Power Series: Entry VI; Squat Strength Progression

This is the final workout progression for the series. By now, you should have read how to create a strong, functional, and powerful body. We have discussed the three major lifts in power lifting;the bench press, the dead lift, and the squat. The squat is considered to be the king of all exercises for total body strength and functionality.
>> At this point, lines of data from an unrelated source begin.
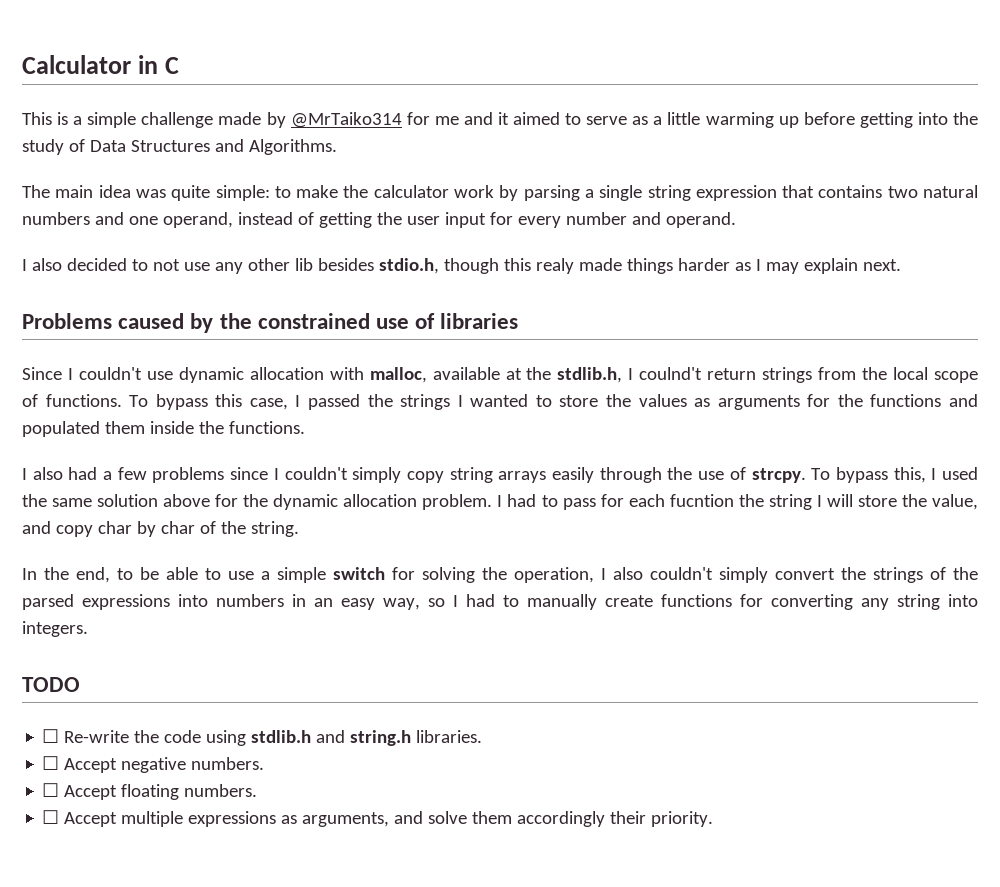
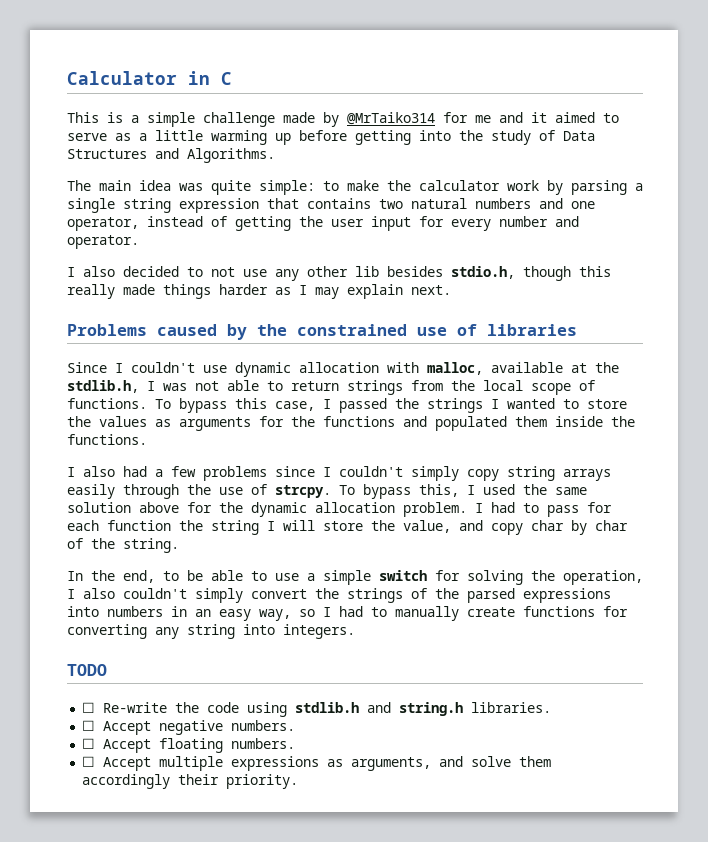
[162,212,233,228] operand, -> [67,217,139,231] operator,
[665,212,736,228] operand. -> [67,235,139,249] operator.
[535,258,574,274] realy -> [67,284,115,299] really
[639,367,703,380] coulnd't -> [163,380,283,391] was not able to
[669,494,734,507] fucntion -> [107,520,171,531] function

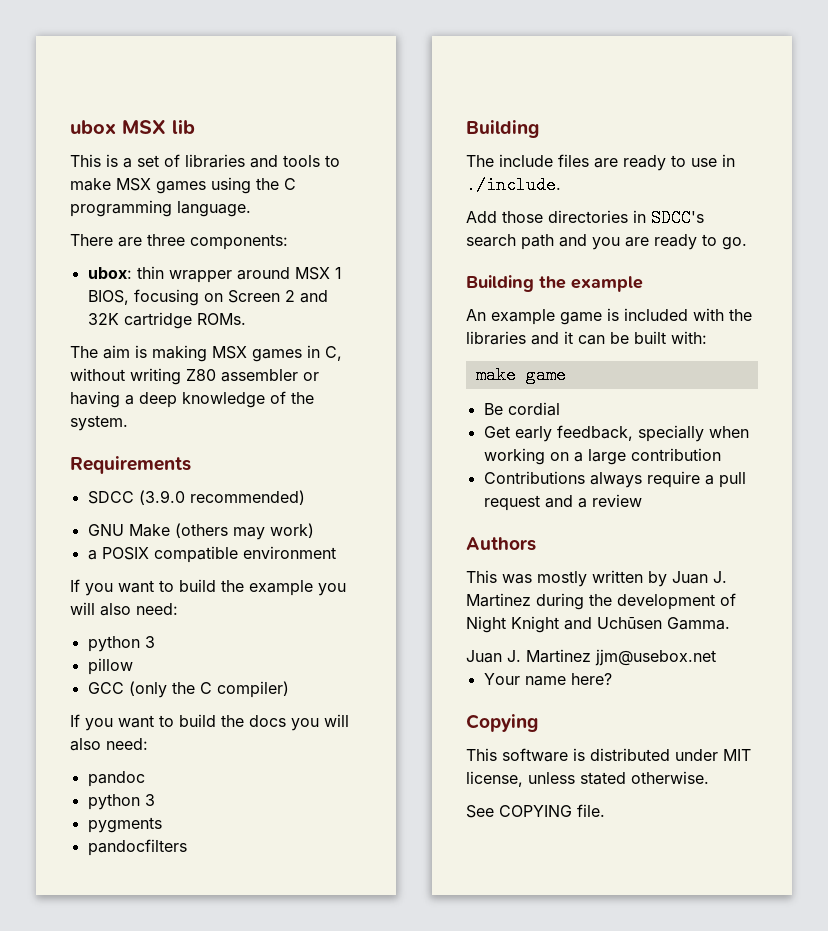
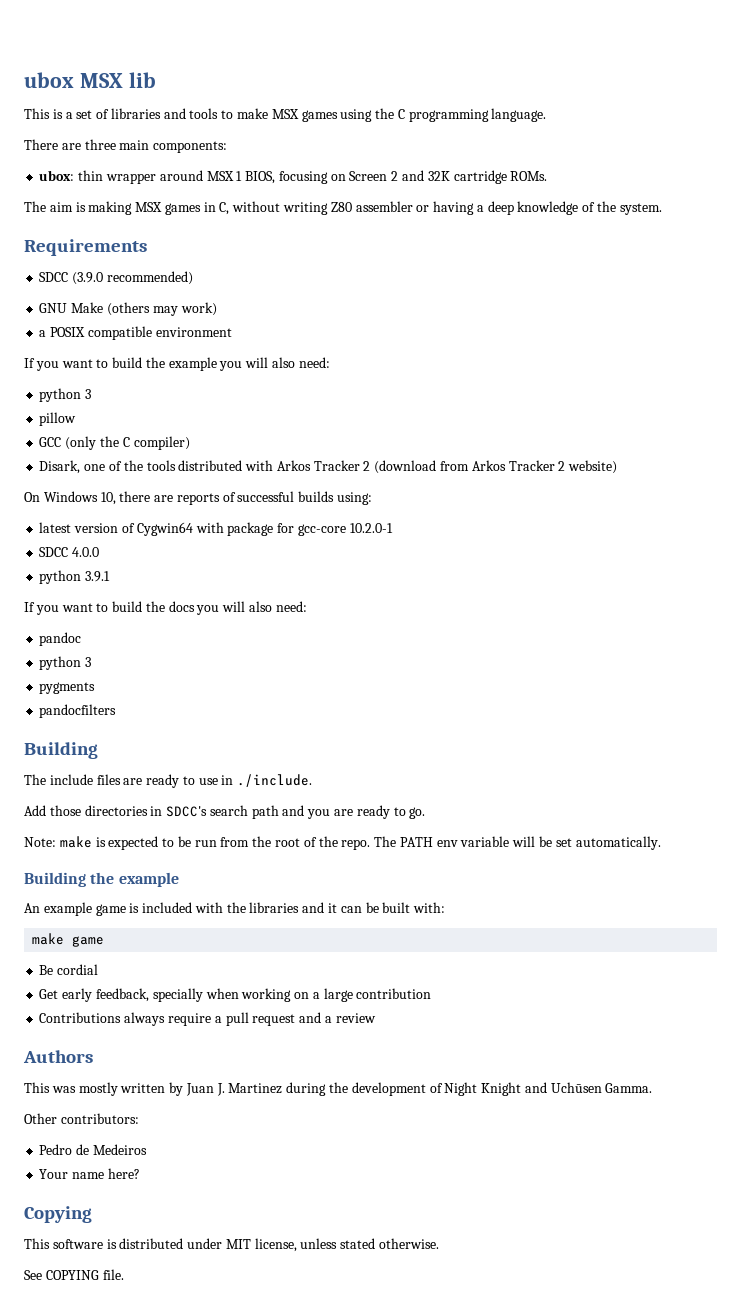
(185, 240) none -> [119,140,150,150] main
(289, 689) none -> [39,460,618,474] [24,491,373,505] [39,522,393,536] [39,547,100,557] [39,570,111,584] // Disark, one of the tools distributed with Arkos Tracker 2 (download from Arkos Tracker 2 website) // On Windows 10, there are reports of successful builds using: // latest version of Cygwin64 with package for gcc-core 10.2.0-1 // SDCC 4.0.0 // python 3.9.1
(747, 243) none -> [24,836,661,850] // Note: make is expected to be run from the root of the repo. The PATH env variable will be set automatically.
[466,649,716,666] Juan J. Martinez jjm@usebox.net -> [24,1113,139,1124] [39,1144,147,1155] Other contributors: // Pedro de Medeiros

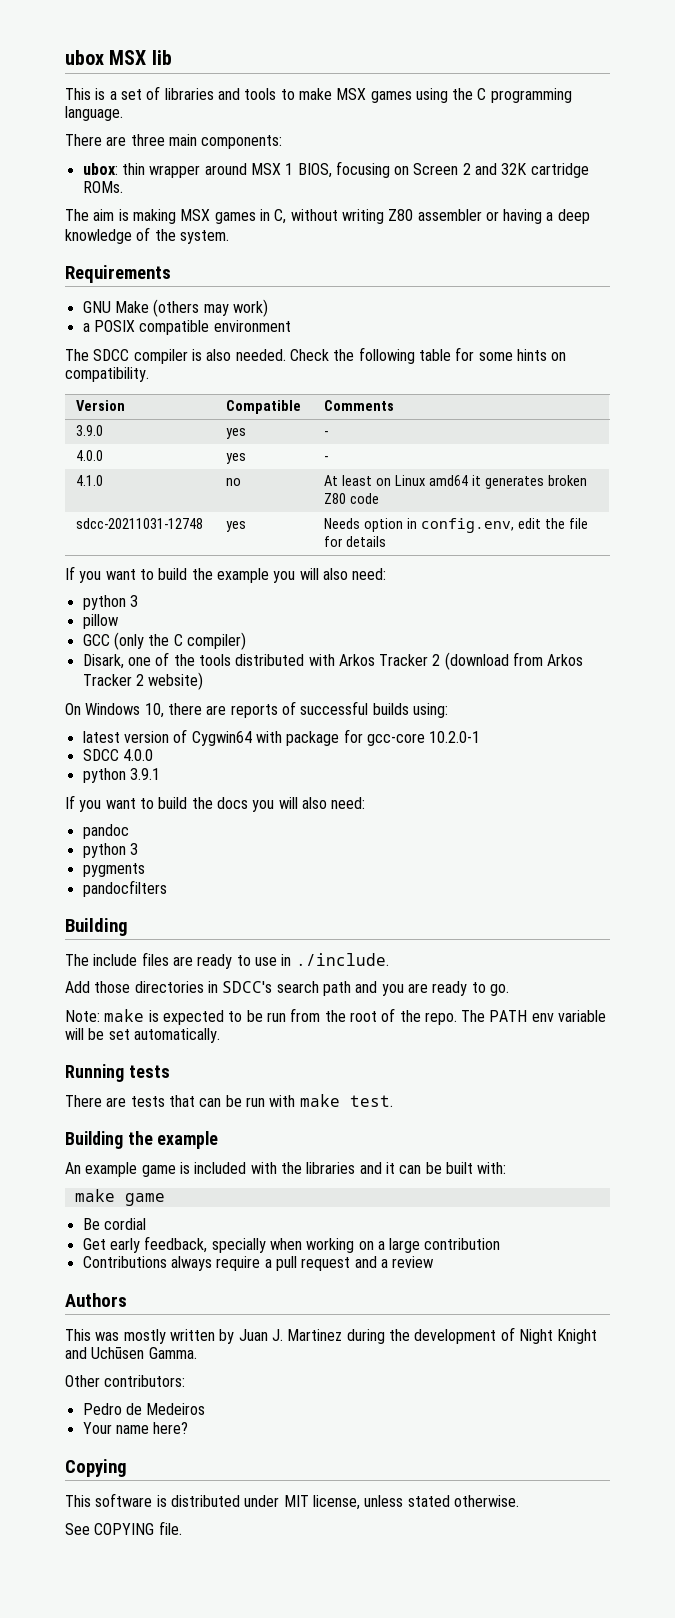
[39,271,193,285] // SDCC (3.9.0 recommended) -> (171, 274) none
(232, 332) none -> [65,347,567,364] [65,367,149,382] [76,400,126,411] [226,400,302,414] [324,400,395,411] [76,425,104,436] [226,428,247,439] [324,431,329,436] [76,450,104,461] [226,453,247,464] [324,456,329,461] [76,475,104,486] [226,478,242,486] [324,475,587,489] [324,493,380,504] [76,518,204,529] [226,521,247,532] [324,518,588,533] [324,536,387,547] // The SDCC compiler is also needed. Check the following table for some hints on compatibility. // Version | Compatible | Comments // 3.9.0 | yes | - // 4.0.0 | yes | - // 4.1.0 | no | At least on Linux amd64 it generates broken Z80 code // sdcc-20211031-12748 | yes | Needs option in config.env, edit the file for details
(661, 843) none -> [65,1064,170,1082] [65,1094,393,1107] // Running tests // There are tests that can be run with make test.

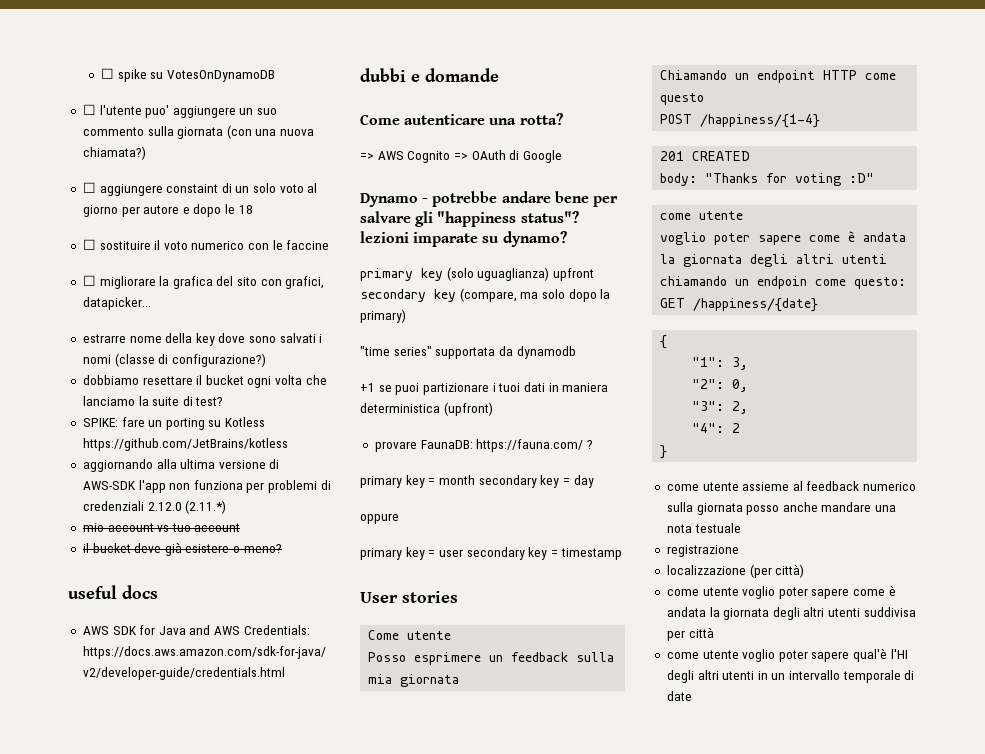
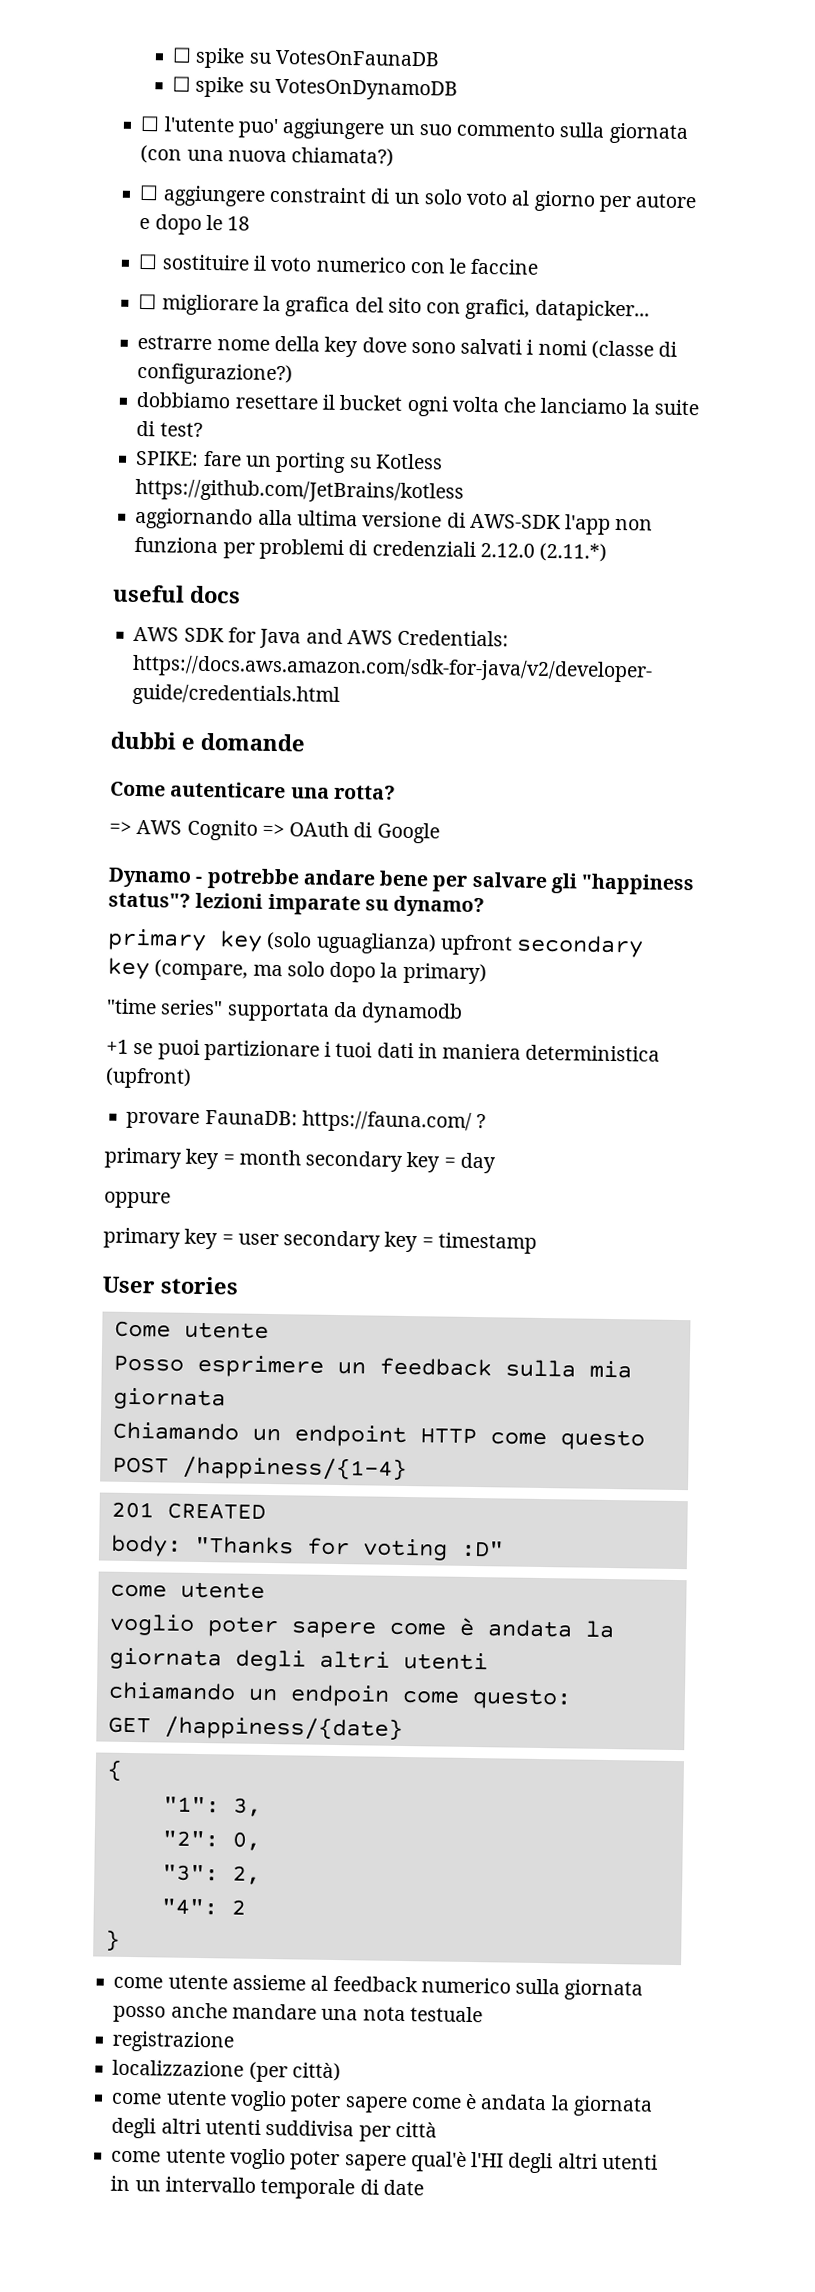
[100,68,164,82] ☐ spike su -> [172,47,440,69] [172,76,271,98] ☐ spike su VotesOnFaunaDB // ☐ spike su
[166,184,219,193] constaint -> [268,186,367,204] constraint
[82,523,241,532] [82,542,282,556] // mio account vs tuo account // il bucket deve già esistere o meno? -> (608, 552) none

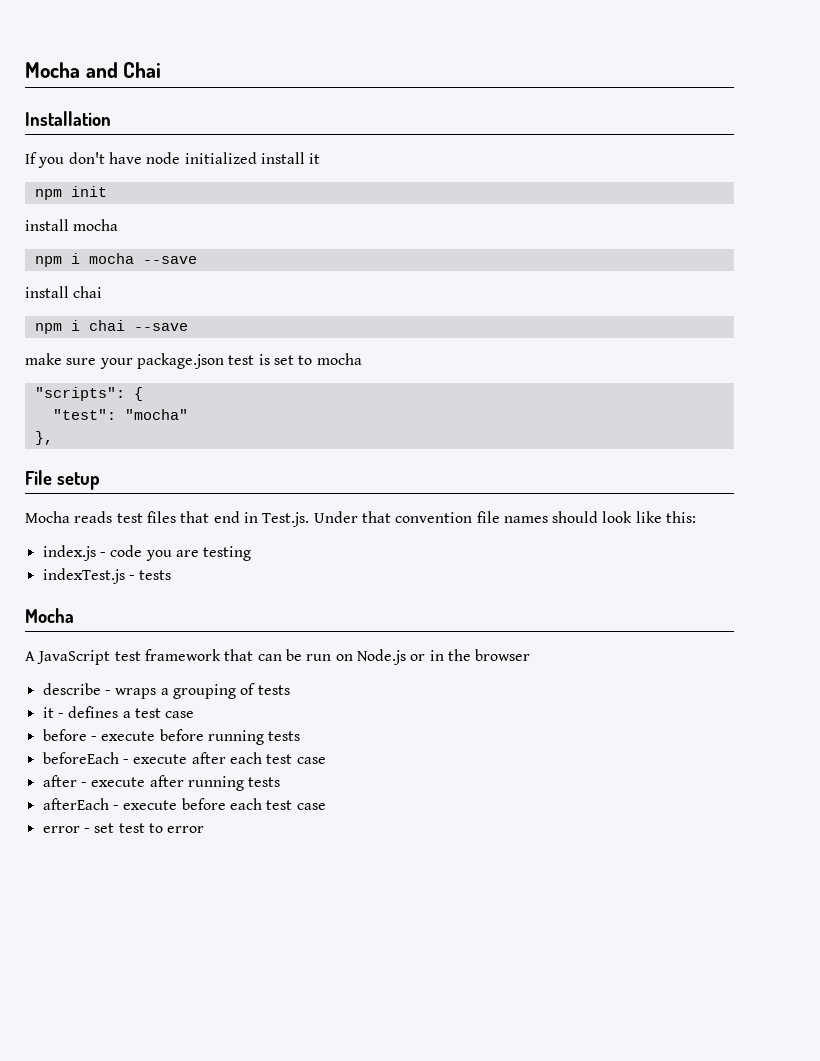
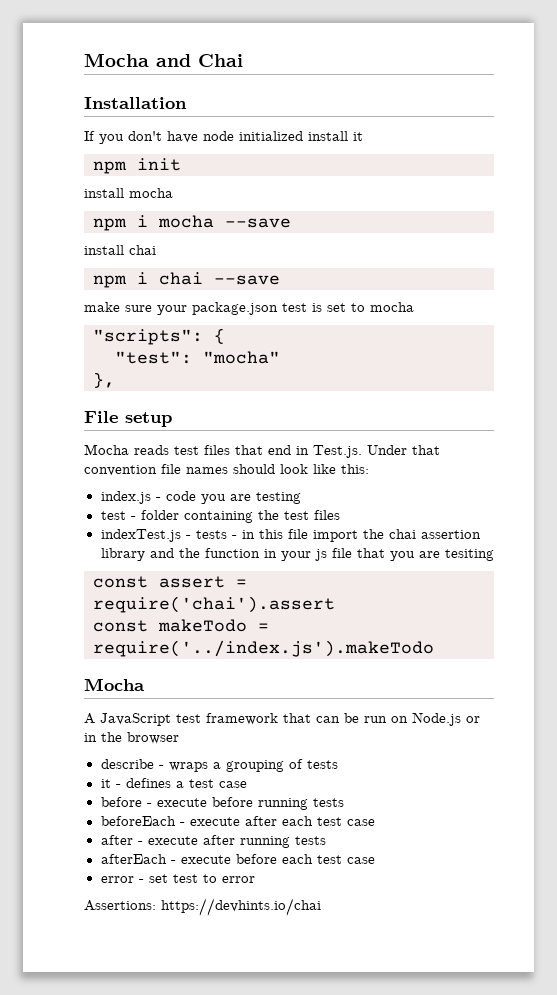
[42,568,172,584] indexTest.js - tests -> [100,510,340,523] [100,529,481,542] [100,548,494,561] [93,576,247,588] [93,596,335,613] [93,619,269,632] [93,640,434,657] test - folder containing the test files // indexTest.js - tests - in this file import the chai assertion library and the function in your js file that you are tesiting // const assert = require('chai').assert // const makeTodo = require('../index.js').makeTodo
(205, 829) none -> [84,898,321,916] // Assertions: https://devhints.io/chai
If you are messed up, your squat will most certainly be messed up as well. That is why it is important to address imbalances before trying to accomplish heavy barbell squats. Starting from the ground up, address your ankles all the way to your cervical spine. Do this now so you don't have to pay the price later in the form of injury. Maintenance of your body should be the cornerstone of your weight training program.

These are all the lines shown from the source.